## [What the task requires]
Which of the lines below contain the string "INSTALL"? Copy each one.

** Records for the task follows **

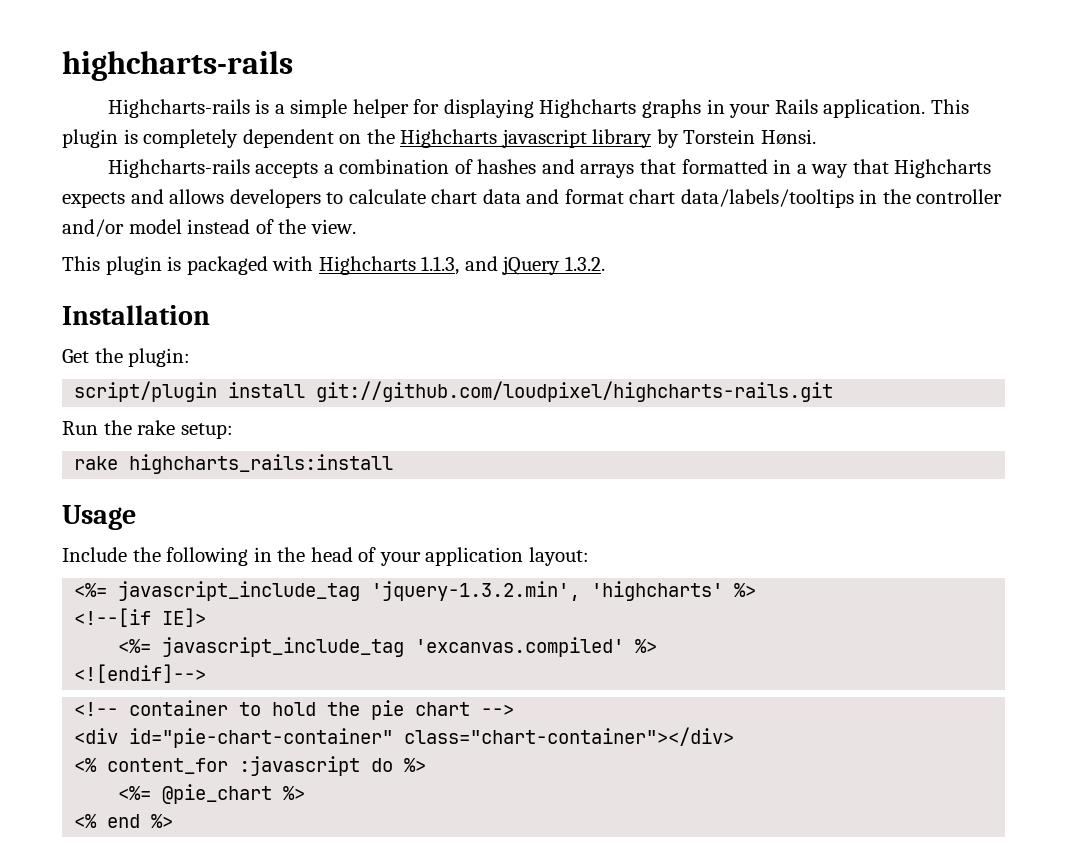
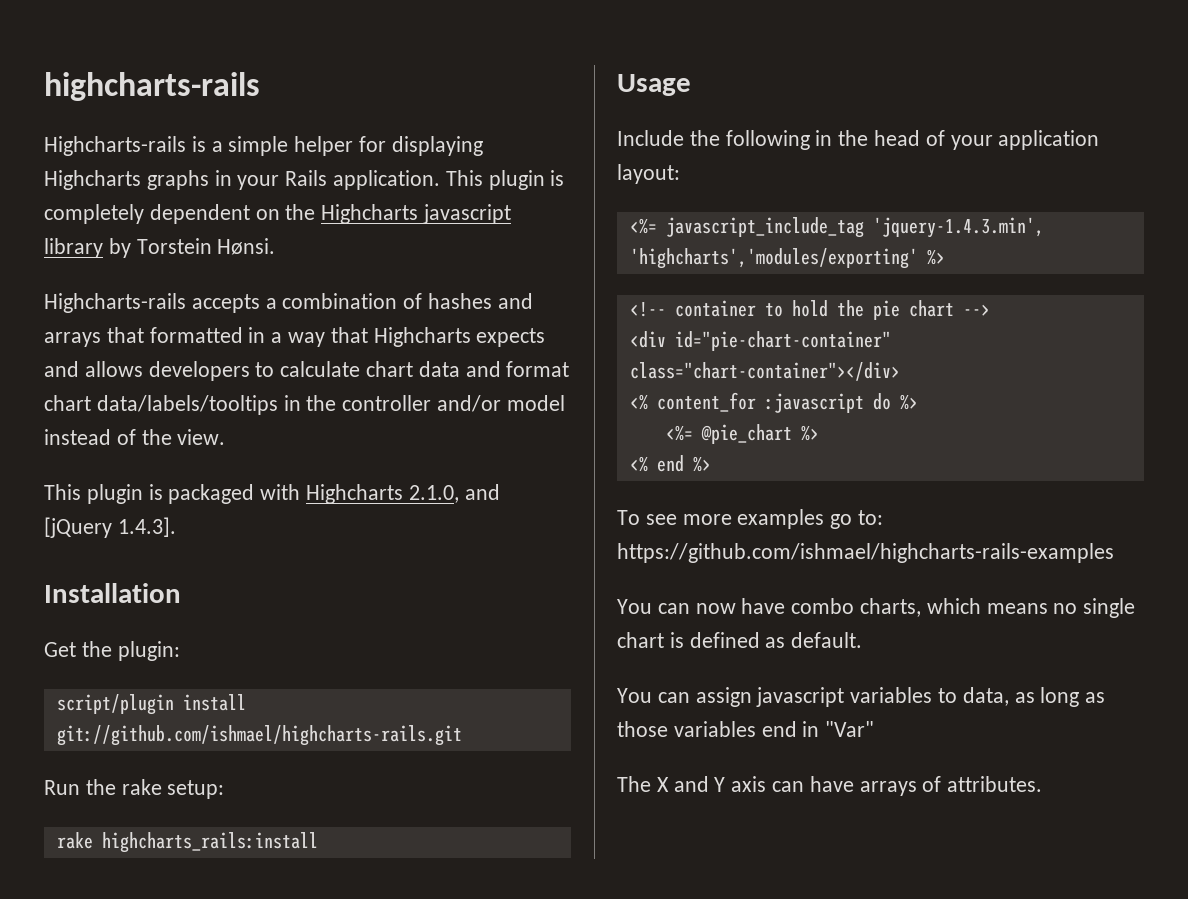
[421,256,605,275] 1.1.3, and jQuery 1.3.2. -> [408,484,500,503] [44,517,176,538] 2.1.0, and [jQuery 1.4.3].
[316,381,834,402] git://github.com/loudpixel/highcharts-rails.git -> [56,725,462,746] git://github.com/ishmael/highcharts-rails.git
[371,581,757,601] [74,608,207,627] [118,637,658,657] [74,664,207,683] 'jquery-1.3.2.min', 'highcharts' %> // <!--[if IE]> // <%= javascript_include_tag 'excanvas.compiled' %> // <![endif]--> -> [872,217,1044,238] [629,248,945,269] 'jquery-1.4.3.min', 'highcharts','modules/exporting' %>
(174, 821) none -> [617,509,884,529] [617,543,1114,563] [617,598,1136,618] [617,632,863,648] [617,687,1106,707] [617,721,875,737] [617,776,1043,796] // To see more examples go to: https://github.com/ishmael/highcharts-rails-examples // You can now have combo charts, which means no single chart is defined as default. // You can assign javascript variables to data, as long as those variables end in "Var" // The X and Y axis can have arrays of attributes.

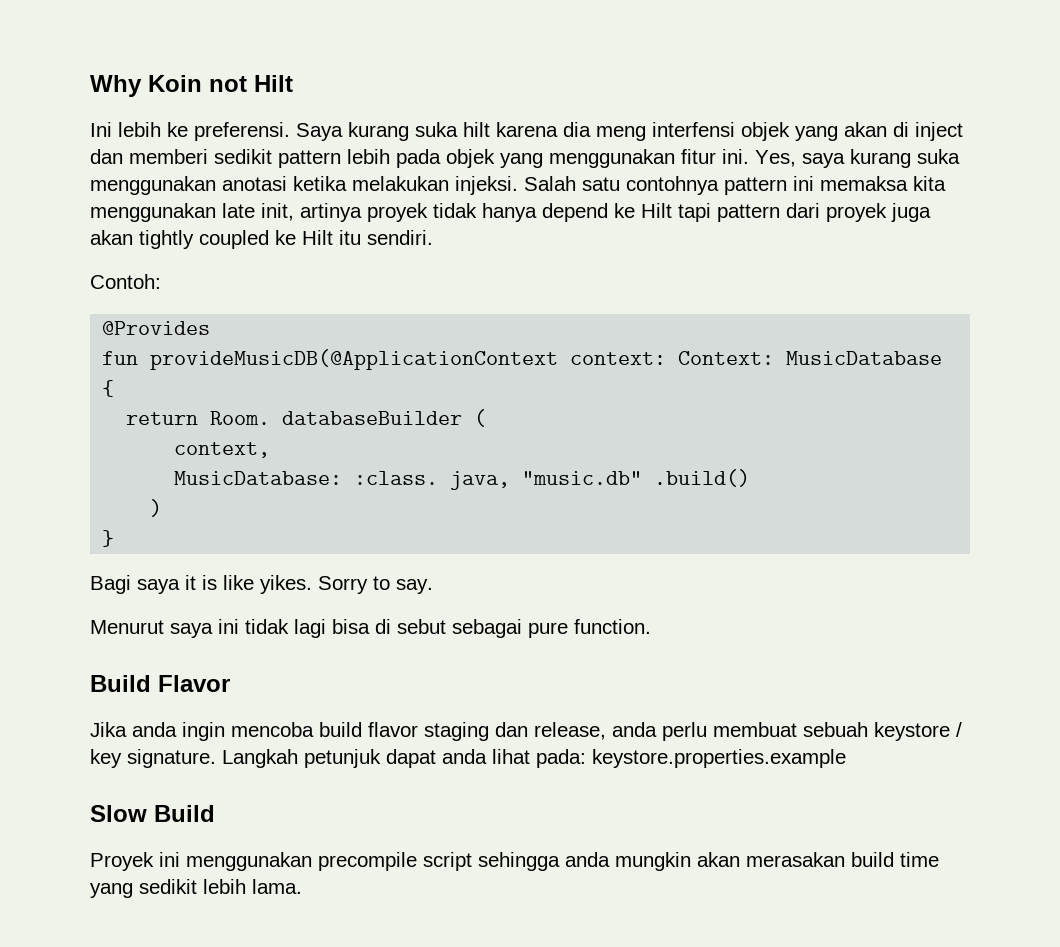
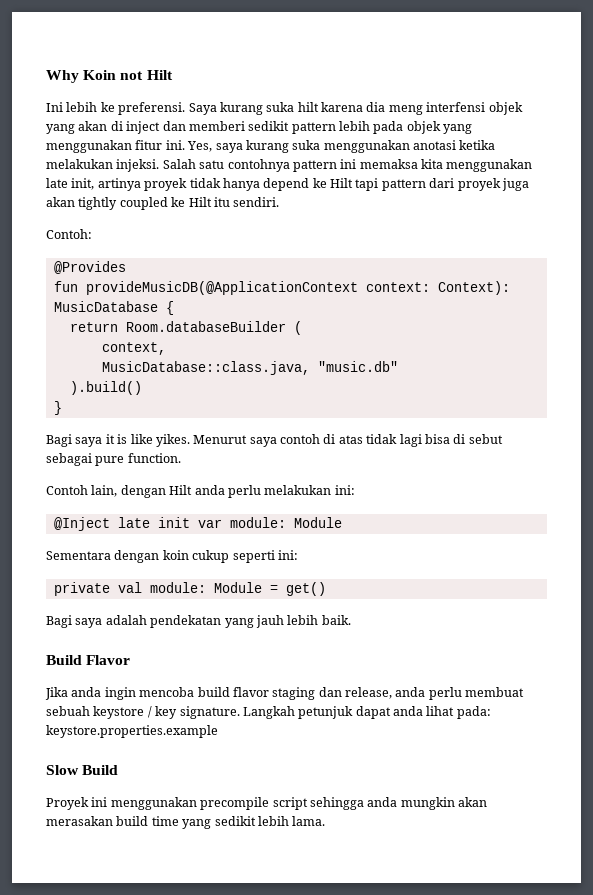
[678,351,775,365] Context: -> [437,281,510,295] Context):
[210,411,463,425] Room. databaseBuilder -> [125,321,286,332] Room.databaseBuilder
[174,471,511,490] MusicDatabase: :class. java, -> [101,361,310,375] MusicDatabase::class.java,
[654,469,751,487] [150,499,163,517] .build() // ) -> [69,381,142,395] // ).build()
[318,576,433,594] [90,619,239,638] Sorry to say. // Menurut saya ini -> [193,434,363,447] Menurut saya contoh di atas
(651, 626) none -> [46,485,355,498] [53,517,342,531] [46,550,298,563] [53,582,326,596] [46,615,351,628] // Contoh lain, dengan Hilt anda perlu melakukan ini: // @Inject late init var module: Module // Sementara dengan koin cukup seperti ini: // private val module: Module = get() // Bagi saya adalah pendekatan yang jauh lebih baik.

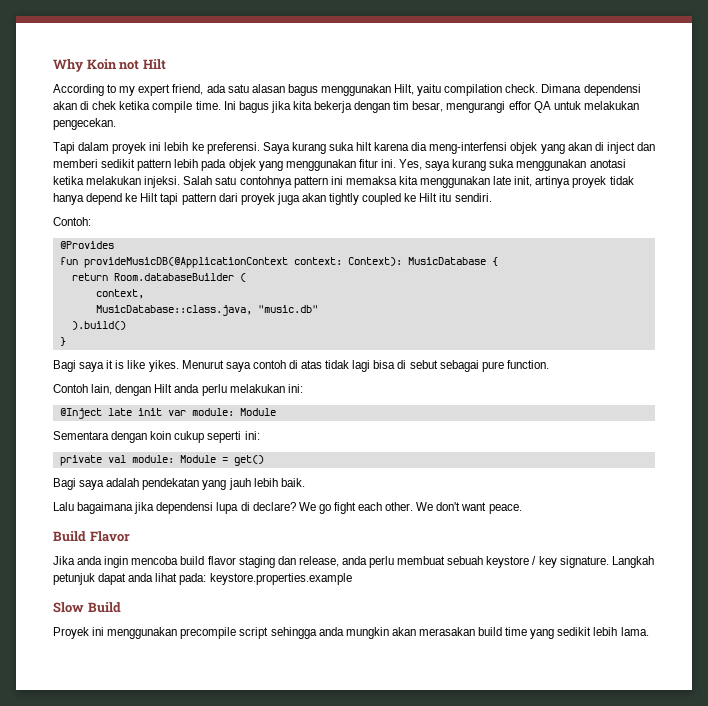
[46,102,63,112] Ini -> [53,84,641,96] [53,101,639,113] [53,118,116,130] [53,142,162,154] According to my expert friend, ada satu alasan bagus menggunakan Hilt, yaitu compilation check. Dimana dependensi akan di chek ketika compile time. Ini bagus jika kita bekerja dengan tim besar, mengurangi effor QA untuk melakukan pengecekan. // Tapi dalam proyek ini
[388,102,486,115] meng interfensi -> [429,142,508,154] meng-interfensi
(351, 620) none -> [53,502,522,514] // Lalu bagaimana jika dependensi lupa di declare? We go fight each other. We don't want peace.

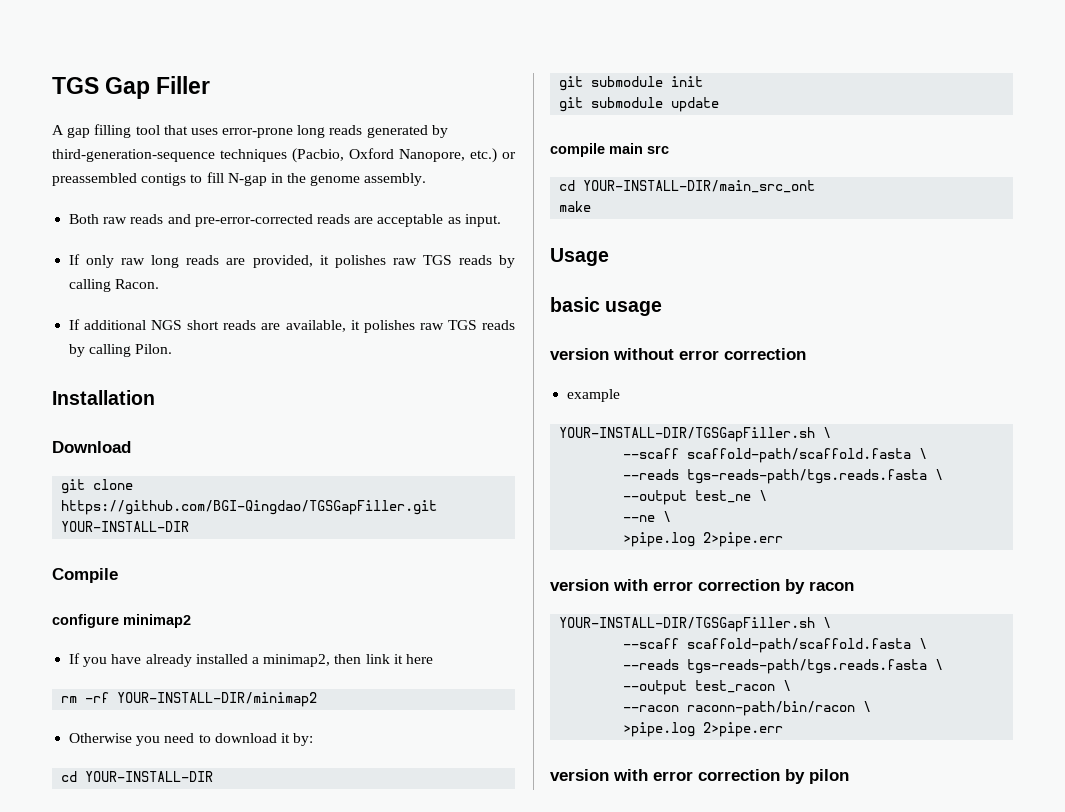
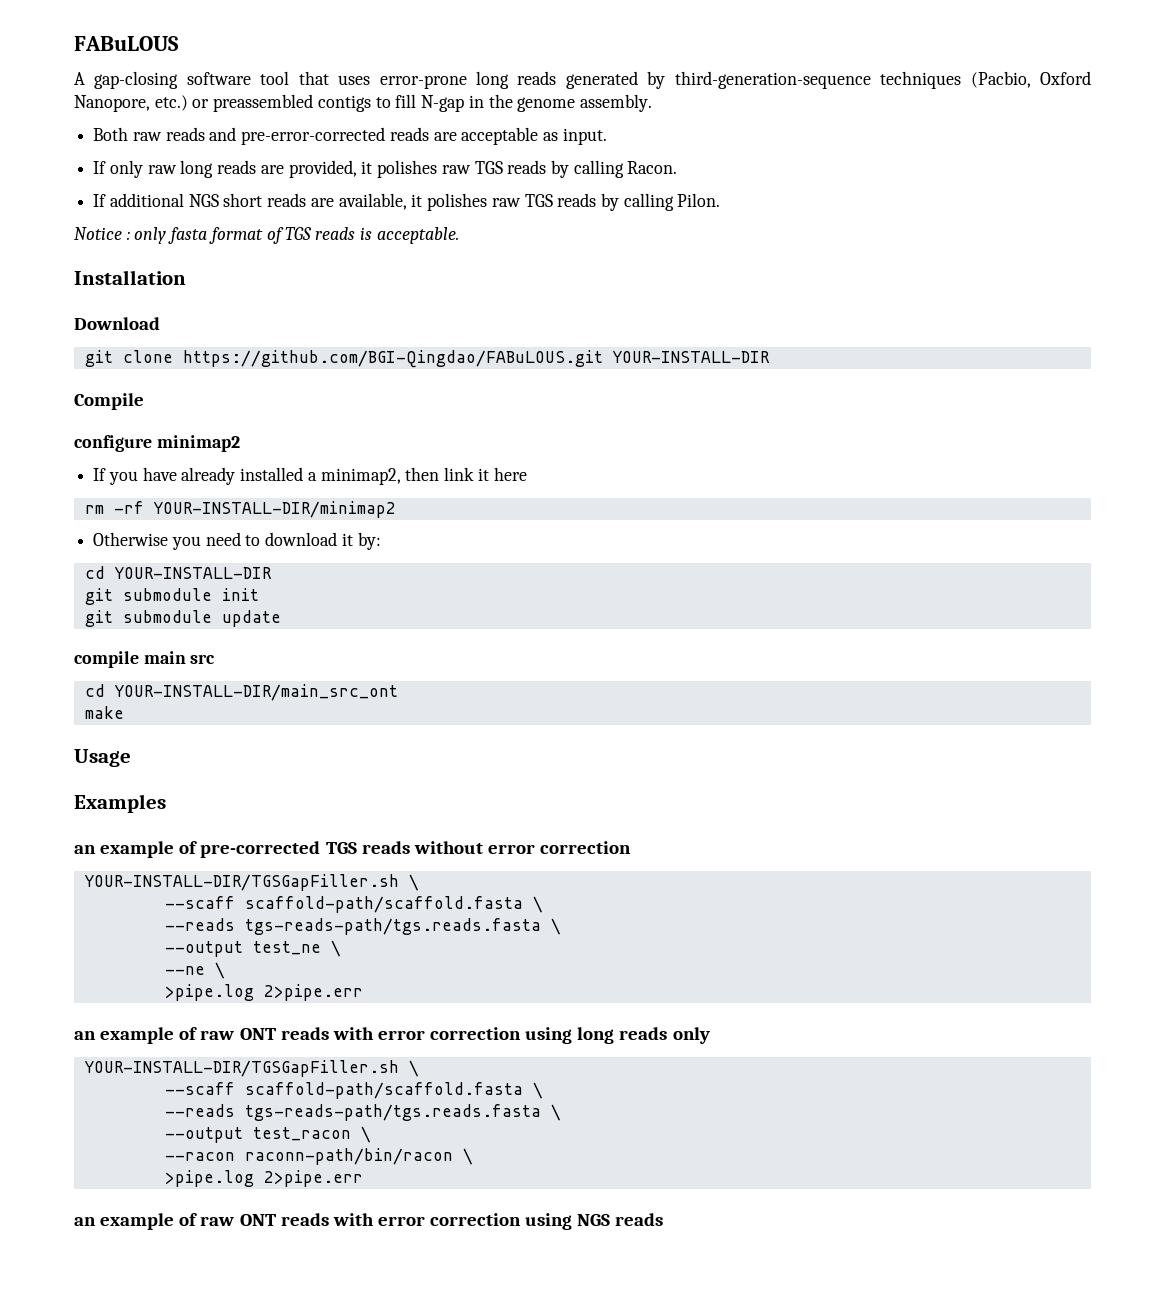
[52,76,211,99] TGS Gap Filler -> [74,36,179,51] FABuLOUS
[67,124,132,138] gap filling -> [94,71,251,89] gap-closing software
(173, 349) none -> [74,227,459,244] // Notice : only fasta format of TGS reads is acceptable.
[61,500,438,515] https://github.com/BGI-Qingdao/TGSGapFiller.git -> [182,350,603,368] https://github.com/BGI-Qingdao/FABuLOUS.git
[550,297,663,316] [550,348,609,360] basic usage // version -> [74,794,166,813] [74,841,410,858] Examples // an example of pre-corrected TGS reads
[567,389,621,402] // example -> (632, 847) none
[550,579,854,594] version with error correction by racon -> [74,1027,710,1044] an example of raw ONT reads with error correction using long reads only
[550,769,849,784] version with error correction by pilon -> [74,1213,664,1230] an example of raw ONT reads with error correction using NGS reads

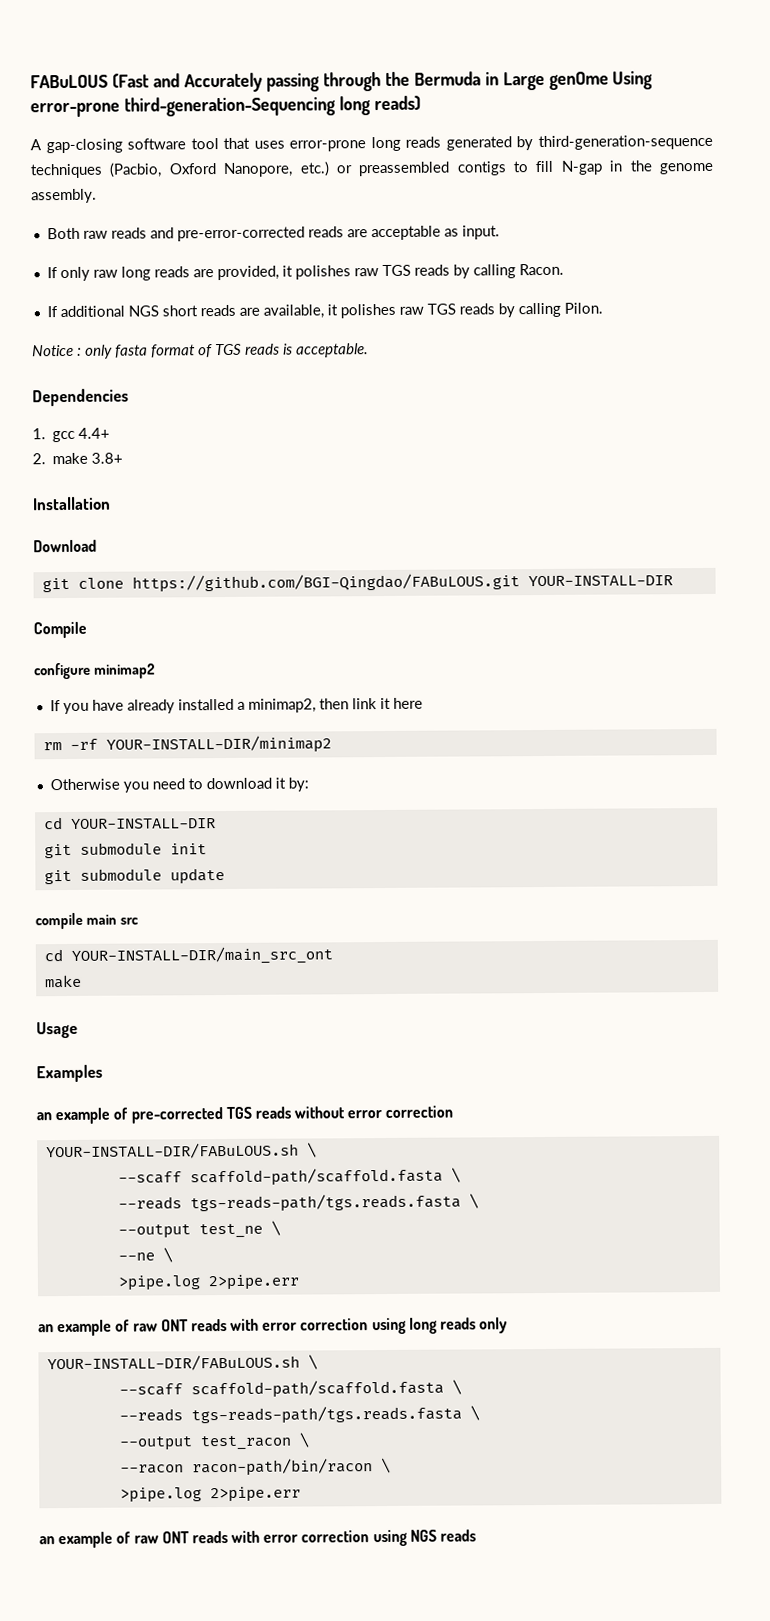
(179, 43) none -> [111,70,654,93] [30,95,421,118] (Fast and Accurately passing through the Bermuda in Large genOme Using error-prone third-generation-Sequencing long reads)
(459, 235) none -> [32,388,129,407] [32,427,111,443] [32,452,124,465] // Dependencies // 1. gcc 4.4+ // 2. make 3.8+
[83,874,399,891] YOUR-INSTALL-DIR/TGSGapFiller.sh -> [45,1142,299,1160] YOUR-INSTALL-DIR/FABuLOUS.sh
[83,1060,399,1077] YOUR-INSTALL-DIR/TGSGapFiller.sh -> [46,1354,300,1372] YOUR-INSTALL-DIR/FABuLOUS.sh
[244,1148,453,1165] raconn-path/bin/racon -> [191,1458,373,1477] racon-path/bin/racon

** End of Records for the task **

## [Your response]
[83,874,399,891] YOUR-INSTALL-DIR/TGSGapFiller.sh -> [45,1142,299,1160] YOUR-INSTALL-DIR/FABuLOUS.sh
[83,1060,399,1077] YOUR-INSTALL-DIR/TGSGapFiller.sh -> [46,1354,300,1372] YOUR-INSTALL-DIR/FABuLOUS.sh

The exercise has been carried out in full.